Jubelin writes that crucial opportunities were missed by police immediately after William's disappearance, because the focus was on finding William alive.
"There are lots of ways to approach homicide investigations," Jubelin said in an interview. "Hans approached it one way. I took another approach. Hans' approach may well have worked - these are the judgment calls you make. We both had the same goal: finding out what happened to William."
"It's obvious how much was missed in those first hours and days when the local cops treated it as a missing-persons case and before Homicide was called in," Jubelin writes. "Neighbours' houses were not properly searched, cars came and left the street where William disappeared without being checked, and no crime scene was established."
Jubelin writes that until he took over the case there was no written investigation plan and police computers showed over a thousand items including reports, statements and investigators' notes still waiting to be reviewed.
"The failure to treat this at least as a potential abduction early on has made this work harder.

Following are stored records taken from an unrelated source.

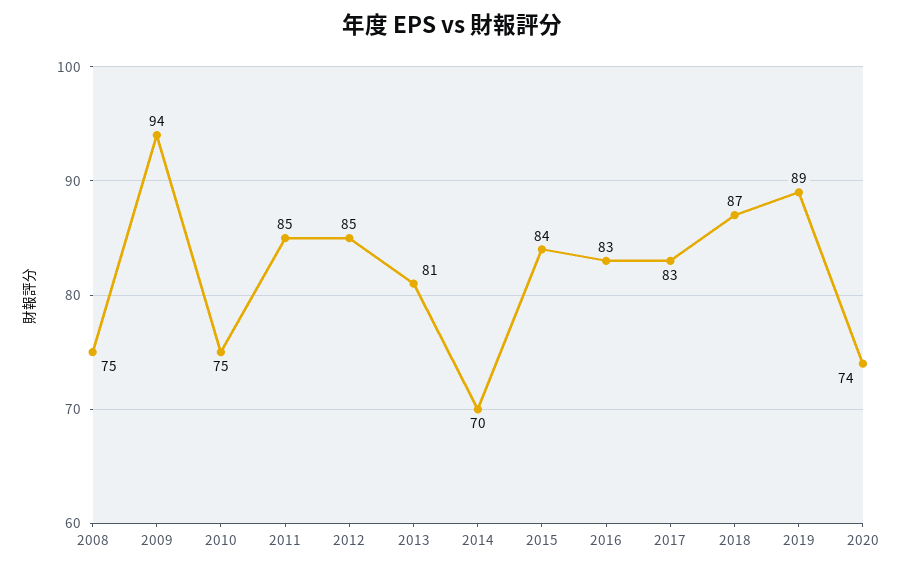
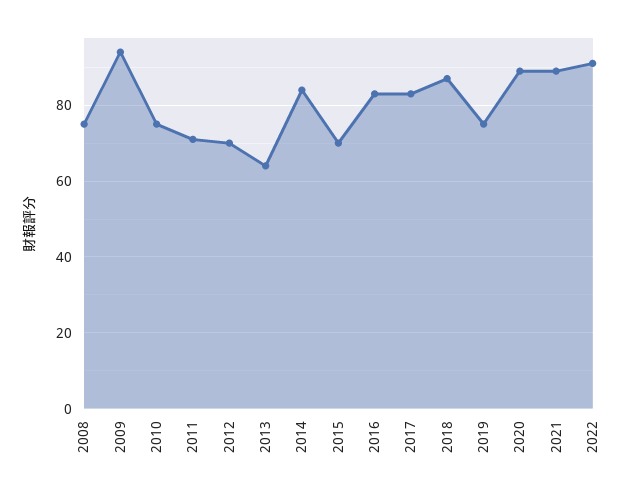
2011: 85 -> 70
2012: 85 -> 70
2013: 81 -> 65
2014: 70 -> 85
2015: 84 -> 70
2019: 89 -> 75
2020: 74 -> 90
2021: none -> 90
2022: none -> 90

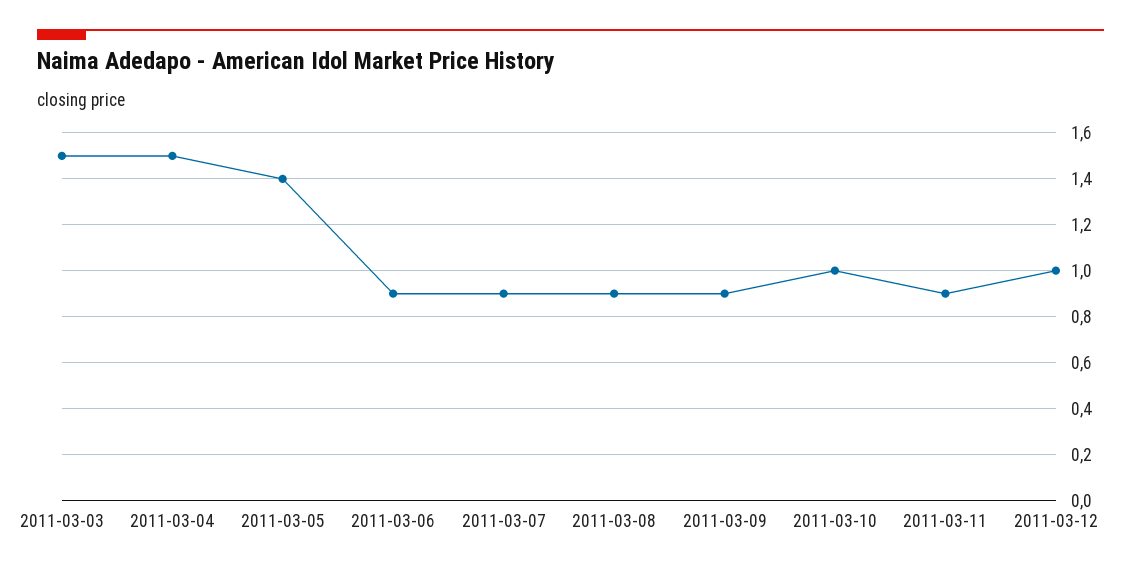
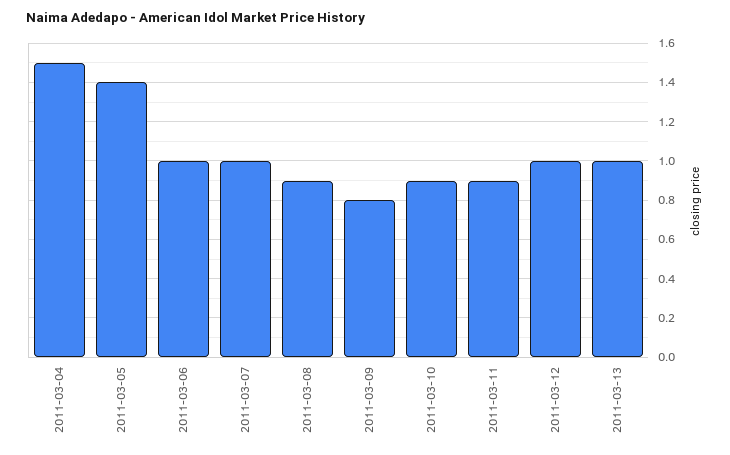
2011-03-03: 1.5 -> none
2011-03-06: 0.9 -> 1
2011-03-07: 0.9 -> 1
2011-03-09: 0.9 -> 0.8
2011-03-10: 1 -> 0.9
2011-03-13: none -> 1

Not least because the hundreds of people who helped with the search, thinking William was lost, were given free access to the road outside the house where he went missing, meaning they would have trampled over any forensic evidence. Nor do we have complete records of who took part in the search itself, among them SES volunteers, surf lifesavers and even a local pony club on their horses," Jubelin writes.
When Mr Rupp declared his intention to search Mr Spedding's home and business in January 2015, with media likely to be reporting live from the scene, Jubelin urged him to rethink.
"Get it right and we might find William's body. But get it wrong, spook Bill before we have any real evidence against him, and we risk losing everything," Jubelin writes, noting police had not checked Mr Spedding's alibi for the time of William's disappearance - that he was attending a grandchild's school concert.
"But Hans is not persuaded and he is still running this show. I need to get the search stopped."
Jubelin writes he was unable to persuade a senior officer to call off the raids, so called Homicide commander Mick Willing on his holidays, begging: "'Mick, stop this.' I don't want these raids to happen."
But Jubelin writes Mr Willing replied: "'Gary, Hans is retiring in two weeks' time. He's been in the job for 40 years, just let him retire in peace.'"
The raids go ahead but no useful evidence is obtained, and a six-hour interview with Mr Spedding yields nothing useful, Jubelin writes. Police have also not yet interviewed dozens of known child-sex offenders living in the area around Kendall.
"How has it come to this, I think? Why has half of this work, at least, not already been done? A three-year-old has gone missing and we can't bring our A game?"